START Material shown
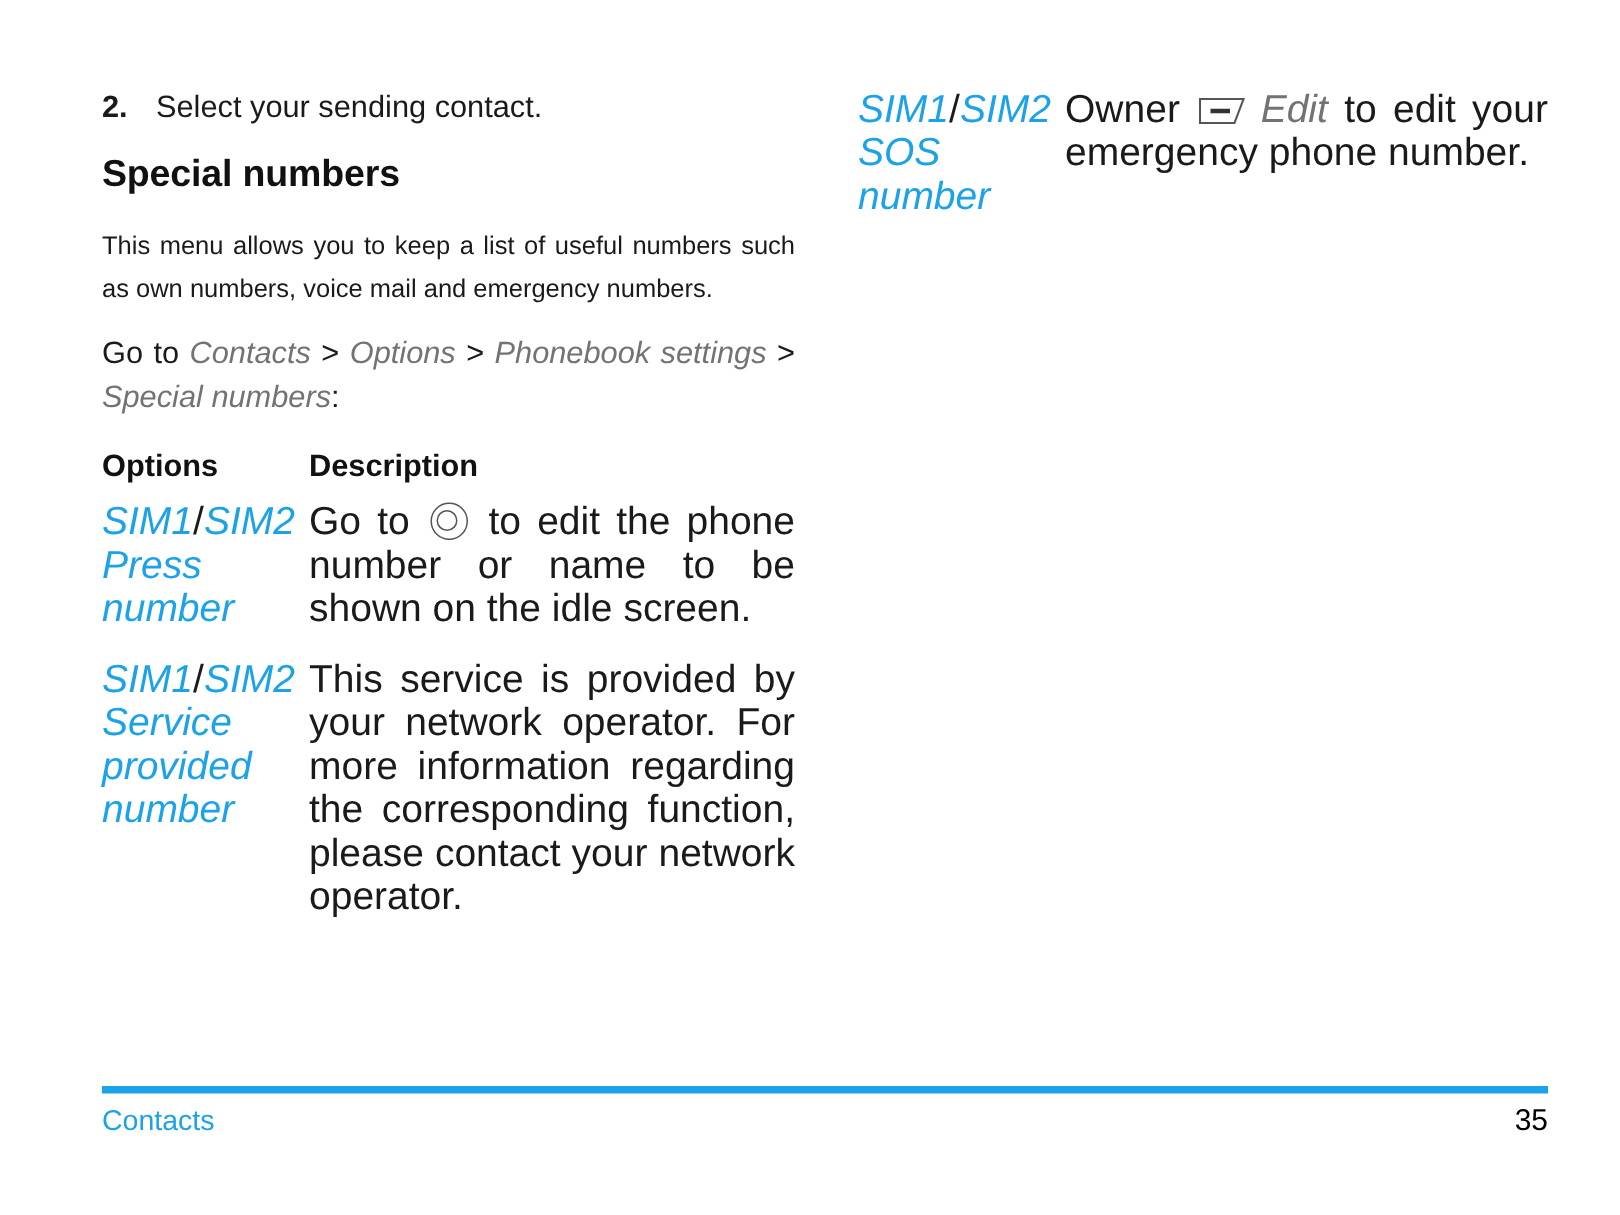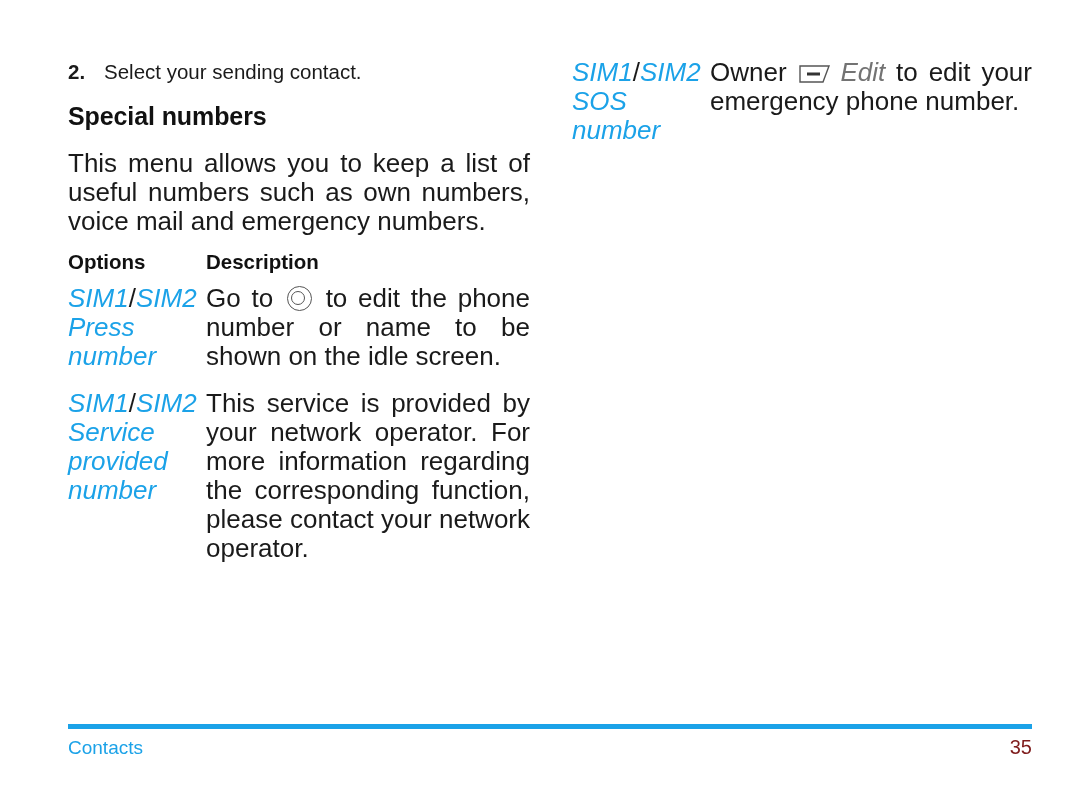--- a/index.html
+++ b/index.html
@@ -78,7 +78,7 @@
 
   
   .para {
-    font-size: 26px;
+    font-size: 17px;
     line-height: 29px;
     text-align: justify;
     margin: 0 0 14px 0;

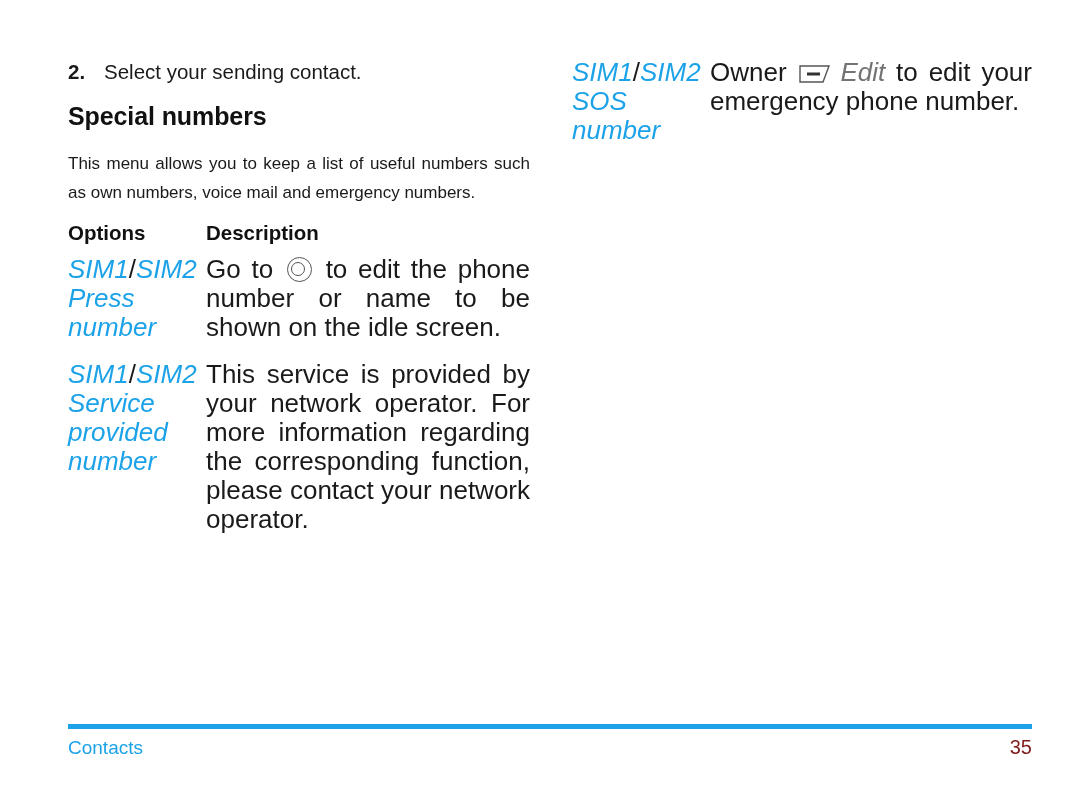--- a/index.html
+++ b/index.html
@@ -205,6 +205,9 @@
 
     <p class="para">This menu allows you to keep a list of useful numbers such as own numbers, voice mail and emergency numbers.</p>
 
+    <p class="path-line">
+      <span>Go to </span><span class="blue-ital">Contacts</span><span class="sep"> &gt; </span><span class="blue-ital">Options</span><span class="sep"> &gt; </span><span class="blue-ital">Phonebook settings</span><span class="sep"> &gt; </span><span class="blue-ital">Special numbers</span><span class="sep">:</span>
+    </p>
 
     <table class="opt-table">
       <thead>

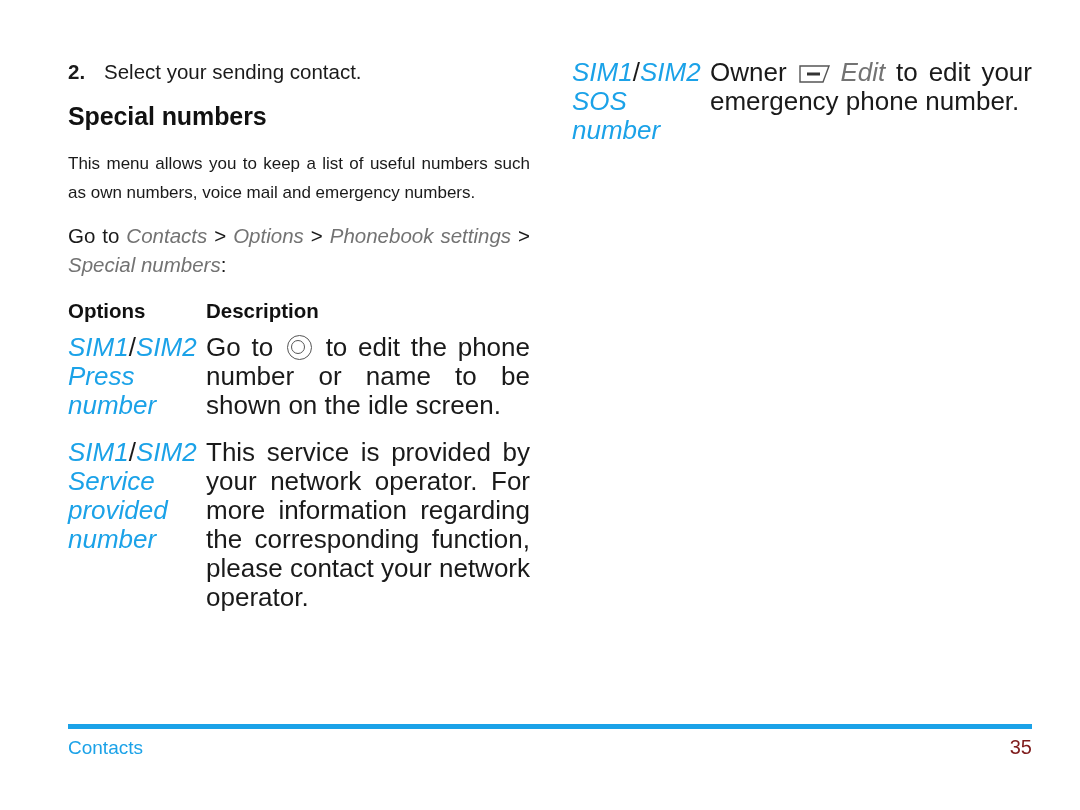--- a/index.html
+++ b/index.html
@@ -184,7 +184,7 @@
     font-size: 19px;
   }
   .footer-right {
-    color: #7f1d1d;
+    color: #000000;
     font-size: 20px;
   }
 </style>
END Material shown
START Material shown
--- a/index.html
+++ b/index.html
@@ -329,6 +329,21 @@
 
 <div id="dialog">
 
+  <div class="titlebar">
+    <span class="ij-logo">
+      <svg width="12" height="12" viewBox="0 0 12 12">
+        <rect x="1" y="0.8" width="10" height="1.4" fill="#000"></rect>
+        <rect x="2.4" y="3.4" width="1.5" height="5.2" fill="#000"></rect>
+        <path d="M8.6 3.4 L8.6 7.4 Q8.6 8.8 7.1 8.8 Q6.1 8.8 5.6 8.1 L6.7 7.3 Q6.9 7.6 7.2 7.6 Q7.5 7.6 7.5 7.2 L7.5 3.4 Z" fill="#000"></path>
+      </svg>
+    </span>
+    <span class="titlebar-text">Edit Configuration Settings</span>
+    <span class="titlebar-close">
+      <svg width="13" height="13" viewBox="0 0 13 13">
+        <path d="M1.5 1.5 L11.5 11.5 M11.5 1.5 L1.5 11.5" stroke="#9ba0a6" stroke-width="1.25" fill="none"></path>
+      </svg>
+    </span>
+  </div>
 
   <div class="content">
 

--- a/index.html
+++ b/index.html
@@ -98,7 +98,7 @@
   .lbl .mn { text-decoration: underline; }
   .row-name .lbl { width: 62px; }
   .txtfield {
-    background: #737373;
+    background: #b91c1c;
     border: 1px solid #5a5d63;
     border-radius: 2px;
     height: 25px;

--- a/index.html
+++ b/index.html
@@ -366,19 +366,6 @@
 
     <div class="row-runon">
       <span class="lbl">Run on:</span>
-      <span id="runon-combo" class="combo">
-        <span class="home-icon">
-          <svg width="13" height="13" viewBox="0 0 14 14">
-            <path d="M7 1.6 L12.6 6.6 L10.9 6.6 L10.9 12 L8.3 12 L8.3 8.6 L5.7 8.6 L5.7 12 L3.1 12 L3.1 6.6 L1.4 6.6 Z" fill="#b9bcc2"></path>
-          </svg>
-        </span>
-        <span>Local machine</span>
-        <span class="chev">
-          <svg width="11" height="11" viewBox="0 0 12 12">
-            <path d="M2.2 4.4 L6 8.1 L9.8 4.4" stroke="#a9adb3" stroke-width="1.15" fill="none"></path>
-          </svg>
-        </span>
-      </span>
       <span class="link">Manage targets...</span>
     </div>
END Material shown
Required action:
Report the number of lines in the records above that contain "border", with no other text.

Output of the task:
2